▶ Your instructions
Nothing outside the lines below from the one containing "- https://github.com/bkad/vim-terraform" through the one containing "- After results" is to be printed; print those exactly, ends included, and drop the pictures.

-------- Entries provided

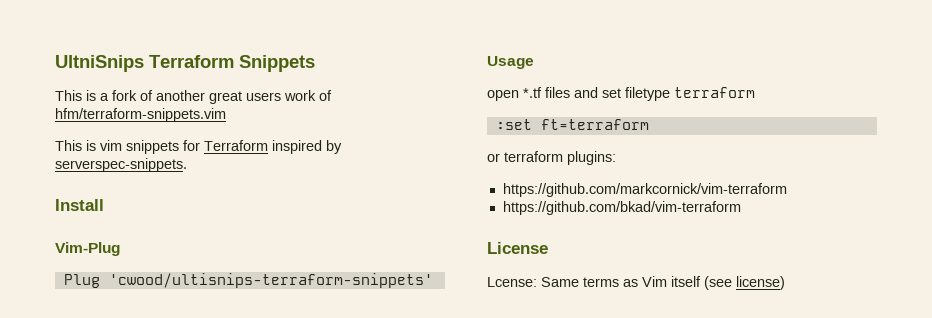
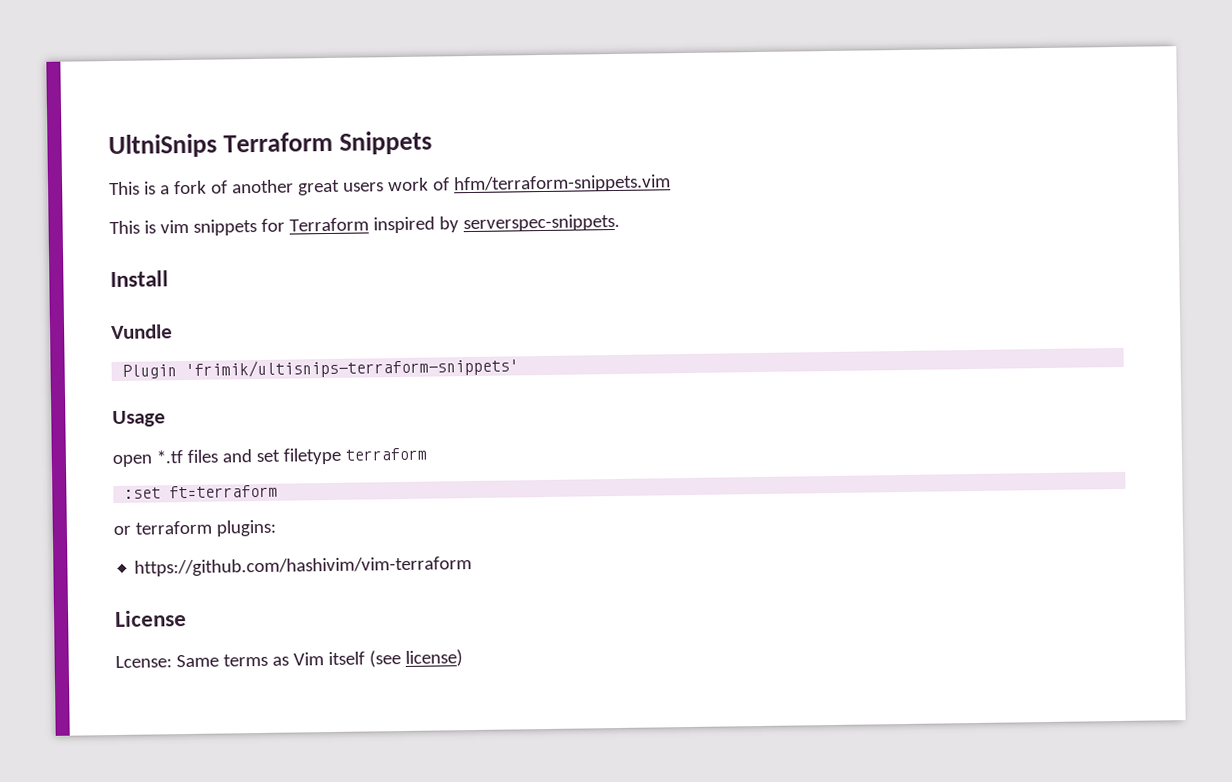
- Vim-Plug
- Plug 'cwood/ultisnips-terraform-snippets'
+ Vundle
+ Plugin 'frimik/ultisnips-terraform-snippets'
- https://github.com/markcornick/vim-terraform
- https://github.com/bkad/vim-terraform
+ https://github.com/hashivim/vim-terraform

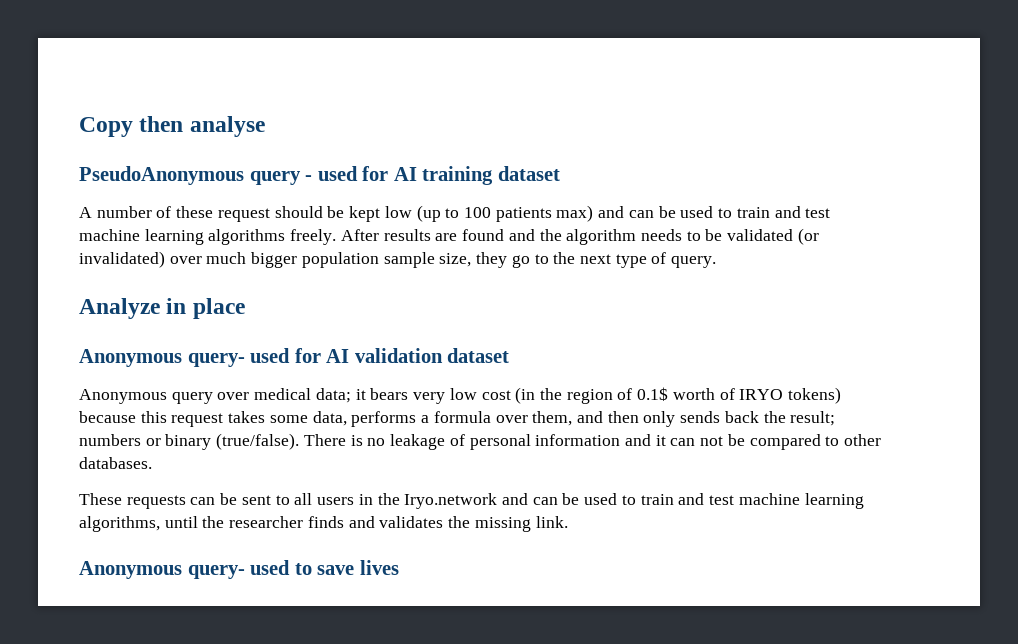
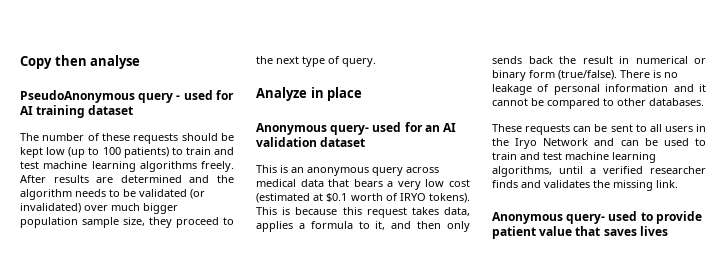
- A number of these request should be kept low (up to 100 patients max) and can be used to train and test machine learning algorithms freely.
+ The number of these requests should be kept low (up to 100 patients) to train and test machine learning algorithms freely.
- After results are found and the algorithm needs to be validated (or invalidated) over much bigger population sample size, they go to the next type of query.
+ After results are determined and the algorithm needs to be validated (or invalidated) over much bigger population sample size, they proceed to the next type of query.
- Anonymous query- used for AI validation dataset
+ Anonymous query- used for an AI validation dataset
- Anonymous query over medical data; it bears very low cost (in the region of 0.1$ worth of IRYO tokens) because this request takes some data, performs a formula over them, and then only sends back the result; numbers or binary (true/false).
+ This is an anonymous query across medical data that bears a very low cost (estimated at $0.1 worth of IRYO tokens). This is because this request takes data, applies a formula to it, and then only sends back the result in numerical or binary form (true/false).
- There is no leakage of personal information and it can not be compared to other databases.
+ There is no leakage of personal information and it cannot be compared to other databases.
- These requests can be sent to all users in the Iryo.network and can be used to train and test machine learning algorithms, until the researcher finds and validates the missing link.
+ These requests can be sent to all users in the Iryo Network and can be used to train and test machine learning algorithms, until a verified researcher finds and validates the missing link.
- Anonymous query- used to save lives
+ Anonymous query- used to provide patient value that saves lives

----------------

▶ Solution to the problem
- https://github.com/bkad/vim-terraform
+ https://github.com/hashivim/vim-terraform

- A number of these request should be kept low (up to 100 patients max) and can be used to train and test machine learning algorithms freely.
+ The number of these requests should be kept low (up to 100 patients) to train and test machine learning algorithms freely.
- After results are found and the algorithm needs to be validated (or invalidated) over much bigger population sample size, they go to the next type of query.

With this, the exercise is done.